Change listing data:
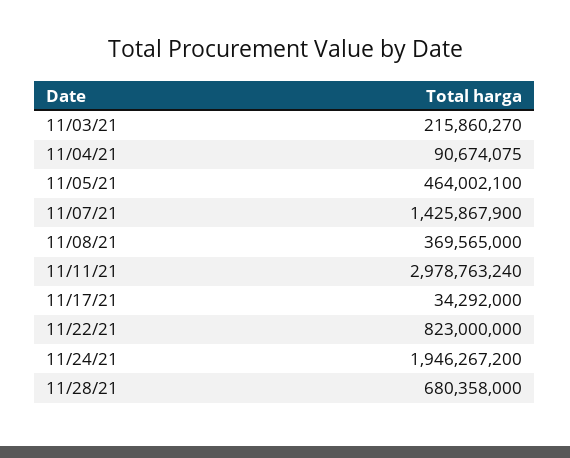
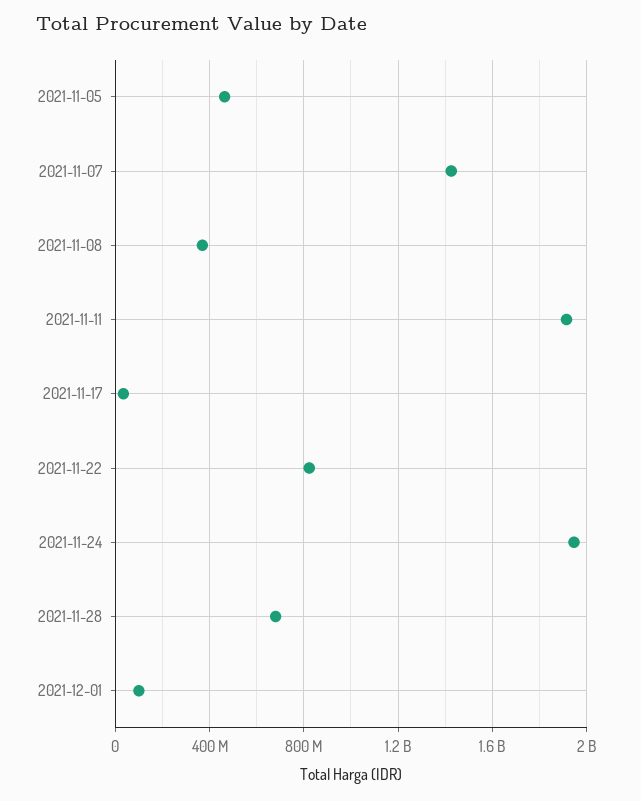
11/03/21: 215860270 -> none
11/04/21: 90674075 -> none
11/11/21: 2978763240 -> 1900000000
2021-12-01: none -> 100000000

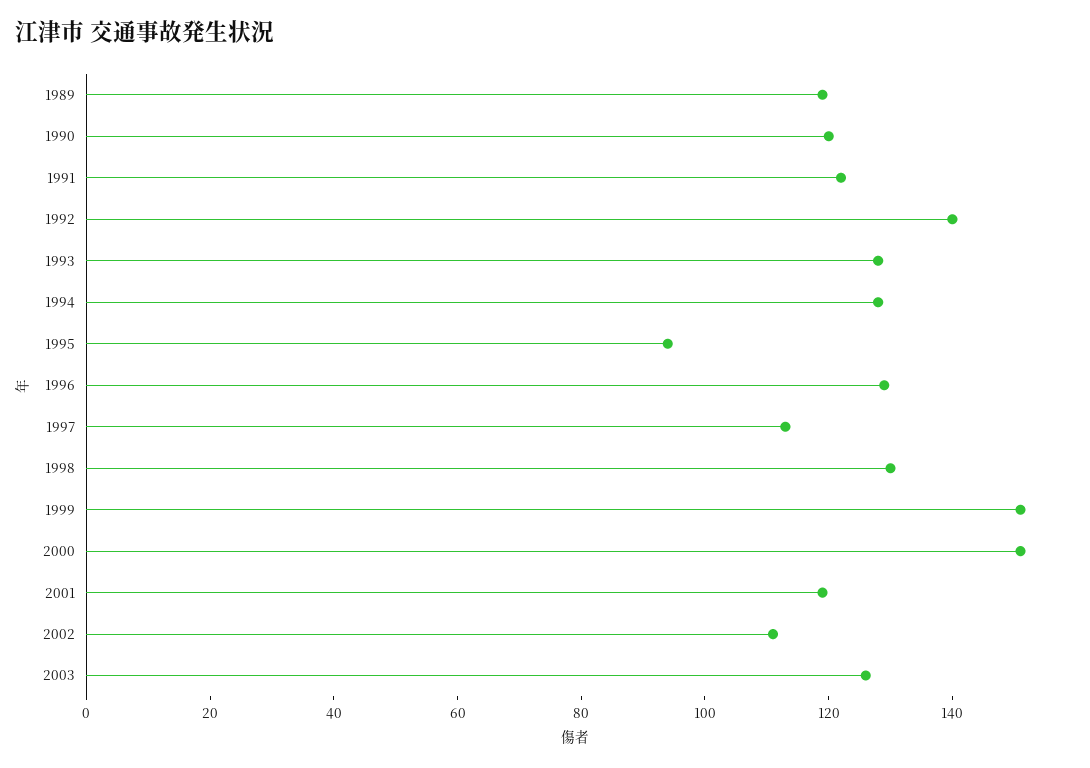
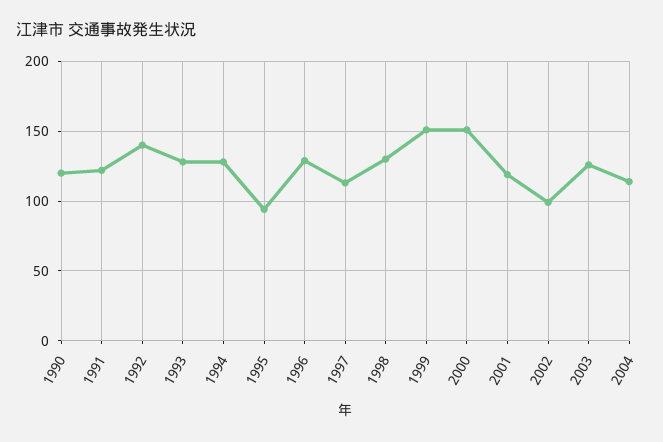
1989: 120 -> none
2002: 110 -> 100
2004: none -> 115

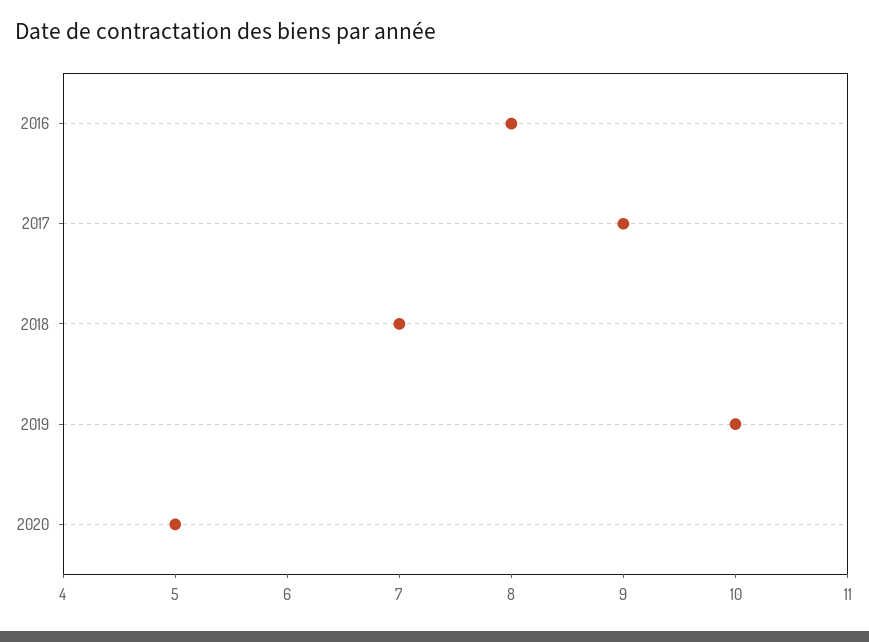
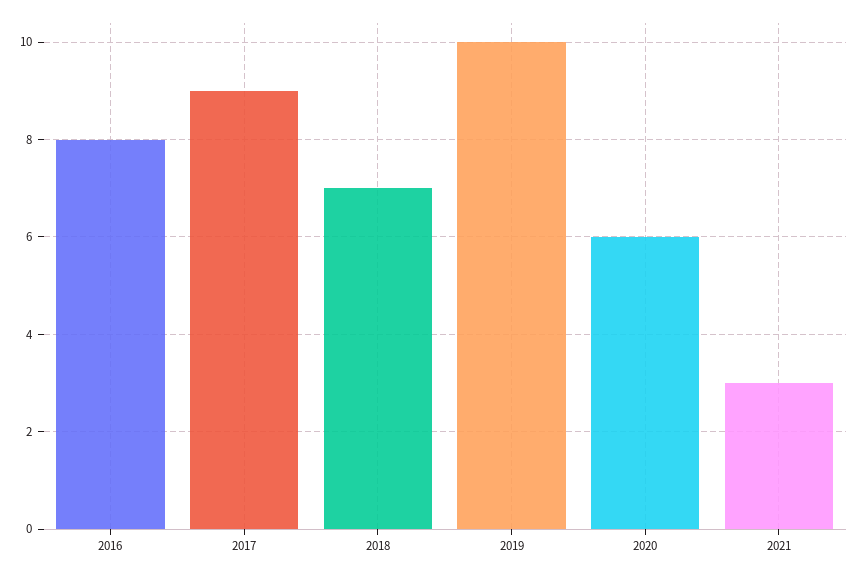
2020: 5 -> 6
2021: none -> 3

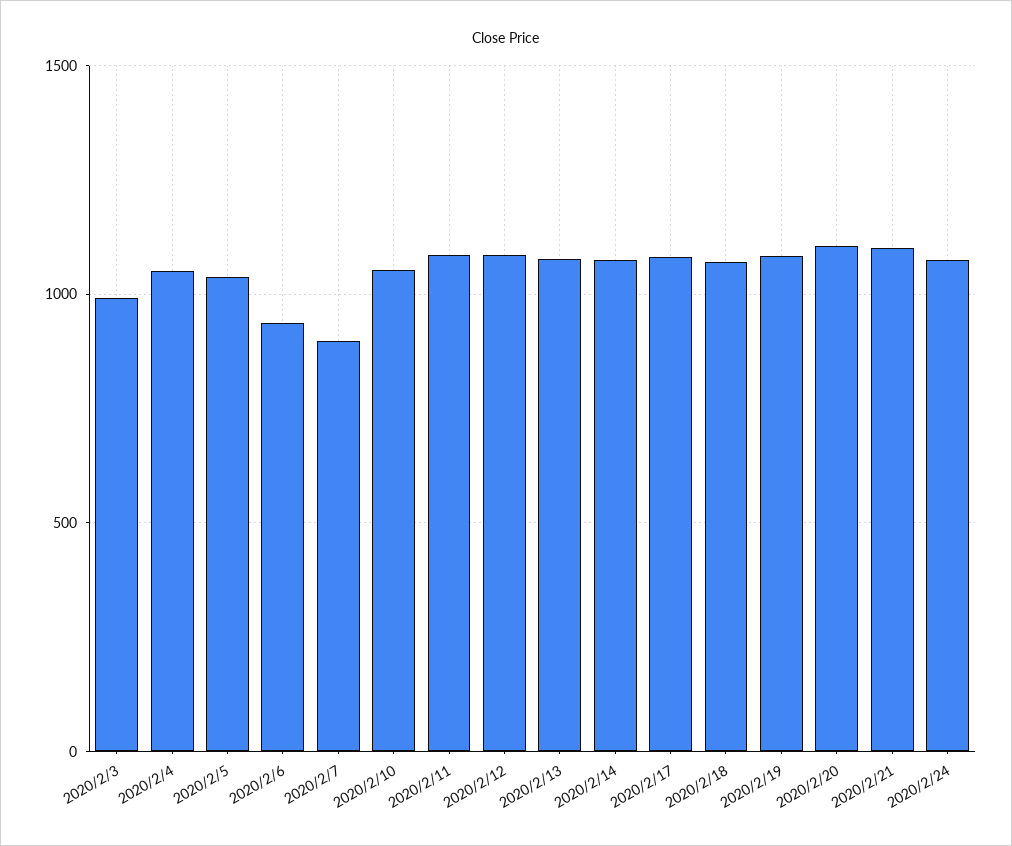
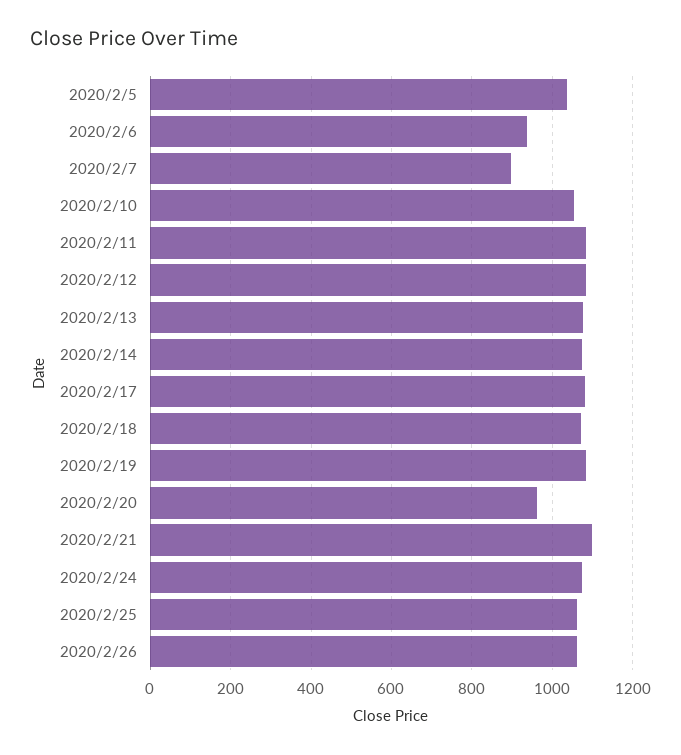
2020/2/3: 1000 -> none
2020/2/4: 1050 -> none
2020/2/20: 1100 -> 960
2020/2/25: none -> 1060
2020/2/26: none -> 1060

> **Exercise description**
Give the data again exactly as written, with no pictures included.

> **Task response**
11/03/21: 215860270 -> none
11/04/21: 90674075 -> none
11/11/21: 2978763240 -> 1900000000
2021-12-01: none -> 100000000

1989: 120 -> none
2002: 110 -> 100
2004: none -> 115

2020: 5 -> 6
2021: none -> 3

2020/2/3: 1000 -> none
2020/2/4: 1050 -> none
2020/2/20: 1100 -> 960
2020/2/25: none -> 1060
2020/2/26: none -> 1060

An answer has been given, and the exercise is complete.